L’attesa della loro accoglienza è stata accompagnata da grandi emozioni che lasciano un segno indelebile nel cuore di chi le vive. Abbiamo seguito il viaggio attraverso l’invio delle foto che i membri della Comunità di Sant’Egidio ci inviavano e così abbiamo potuto partecipare a distanza alle varie tappe del viaggio. Ogni foto condivisa aumentava in noi il desiderio dell’incontro. Un desiderio che si è tramuto in gioia al momento dell’incontro.
Eravamo in tanti, provenienti da diverse regioni italiane, membri di Caritas, parrocchie, associazioni, fuori all’uscita T3 dell’aeroporto, nell’attesa di accogliere questi nostri fratelli.
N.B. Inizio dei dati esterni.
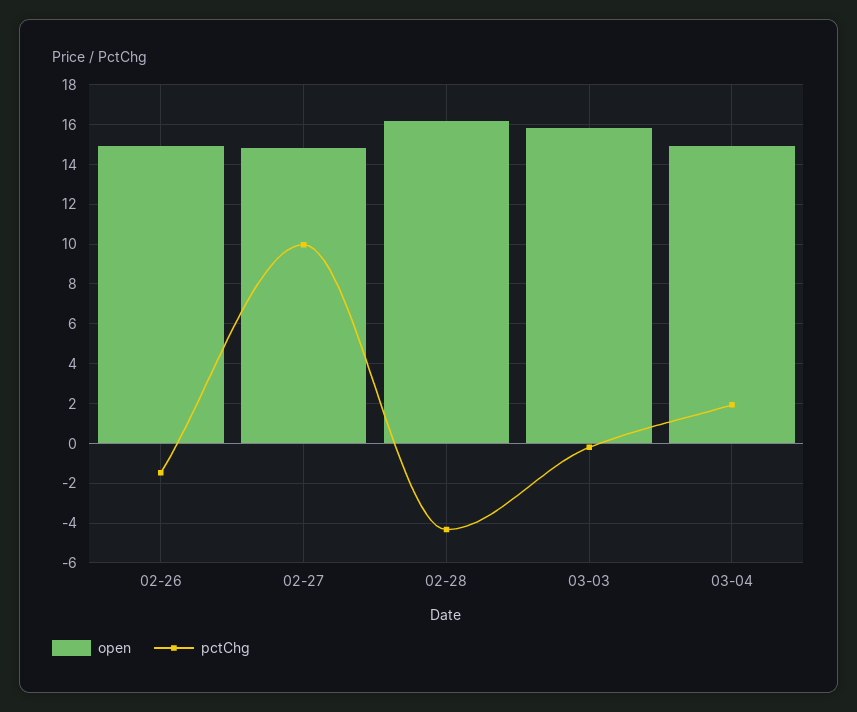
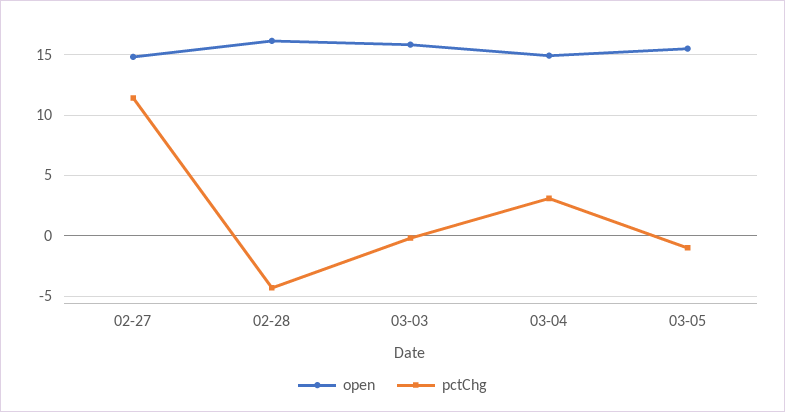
open, 02-26: 15 -> none
pctChg, 02-26: -1.5 -> none
pctChg, 02-27: 10 -> 11.5
pctChg, 03-04: 2 -> 3
open, 03-05: none -> 15.5
pctChg, 03-05: none -> -1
Tra noi anche alcuni familiari dei fuggiaschi, da tempo residenti nel nostro Paese, in qualche caso già cittadini italiani.
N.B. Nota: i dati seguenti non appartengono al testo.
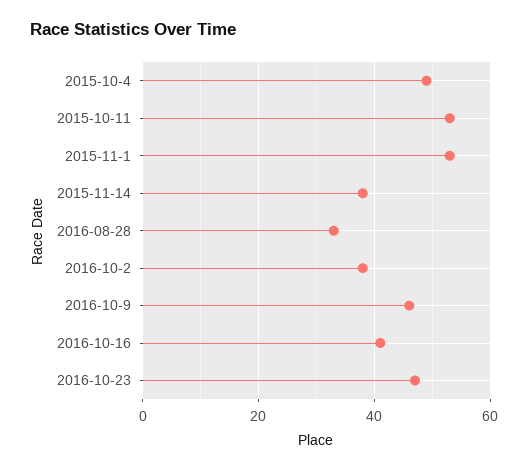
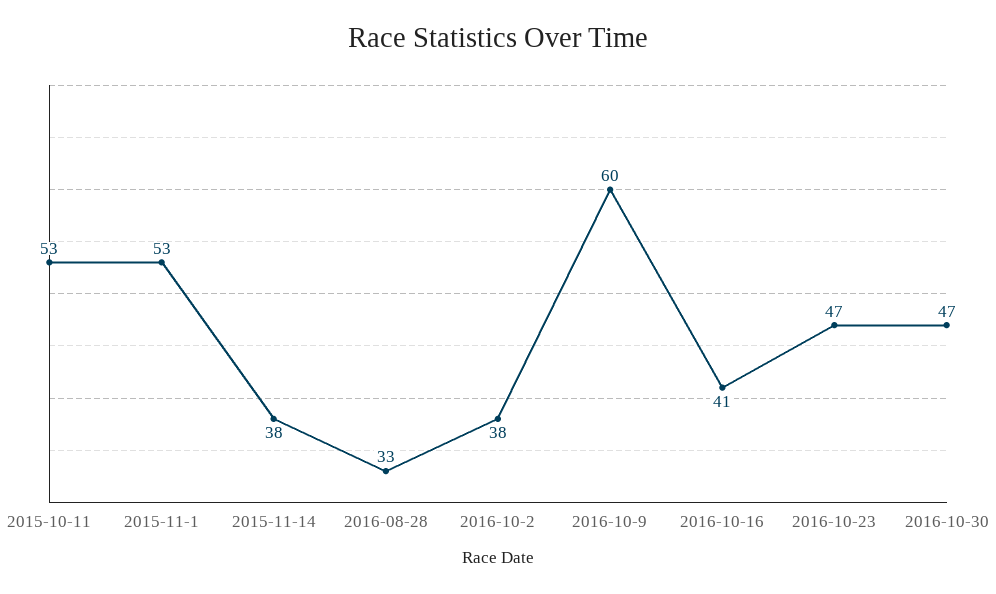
2015-10-4: 50 -> none
2016-10-9: 45 -> 60
2016-10-30: none -> 47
Grande emozione e grande gioia quando abbiamo visto uscire i nostri amici dalla porta. I nostri sguardi accoglienti, desiderosi di abbracciarli uno ad uno, di prenderli per mano, di accompagnarli in questo nuovo cammino, hanno incontrato i loro sguardi meravigliati, smarriti, emozionati, colmi di attese. Davvero c’è stato motivo per loro di credere che una famiglia, una nuova grande famiglia, li stesse attendendo.
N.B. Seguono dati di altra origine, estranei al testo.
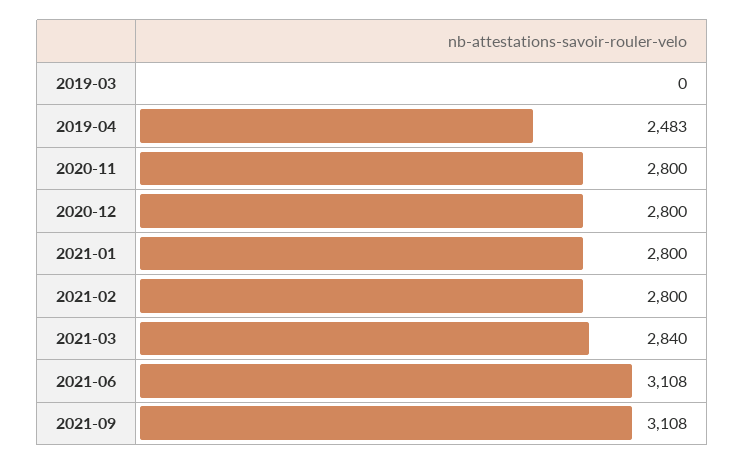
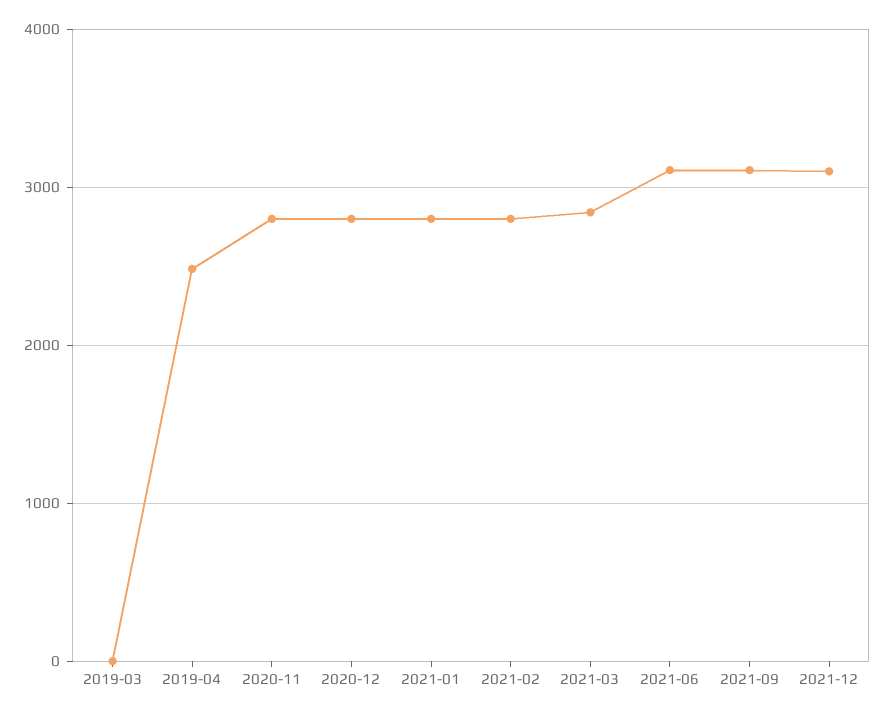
2021-12: none -> 3100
Dopo i quattordici giorni di quarantena previsti e dei vari controlli anti-covid, hanno tutti subito iniziato il loro percorso per avere i documenti e hanno iniziato a frequentare la scuola. È straordinario vedere il loro desiderio di apprendere e la loro voglia di integrarsi. Bella e significativa è stata anche l’accoglienza da parte di tutti. È meraviglioso vedere quotidianamente il loro cammino proseguire nella semplicità, nella gioia, nella voglia di apprendere. È meraviglioso vedere come ognuno di loro man mano lascia uscire fuori i preziosi doni che portano in sé: capacità, virtù, intelligenza, ricchezze, potenzialità infinite.
Continuiamo a vivere, insieme a collaboratori e volontari, questo cammino con la gioia che nasce dalla consapevolezza di avere accettato l’assunzione di una responsabilità. La responsabilità di accogliere e custodire la vita, i sogni e i desideri di questa giovane famiglia fuggita dalla dittatura dell’Eritrea e partiti da un campo profughi dove non era possibile immaginare un futuro. Gioia grande, e per questo motivo di festa, poiché ci rendiamo conto di essere custodi delle loro giovani vite e allo stesso tempo della nostra umanità.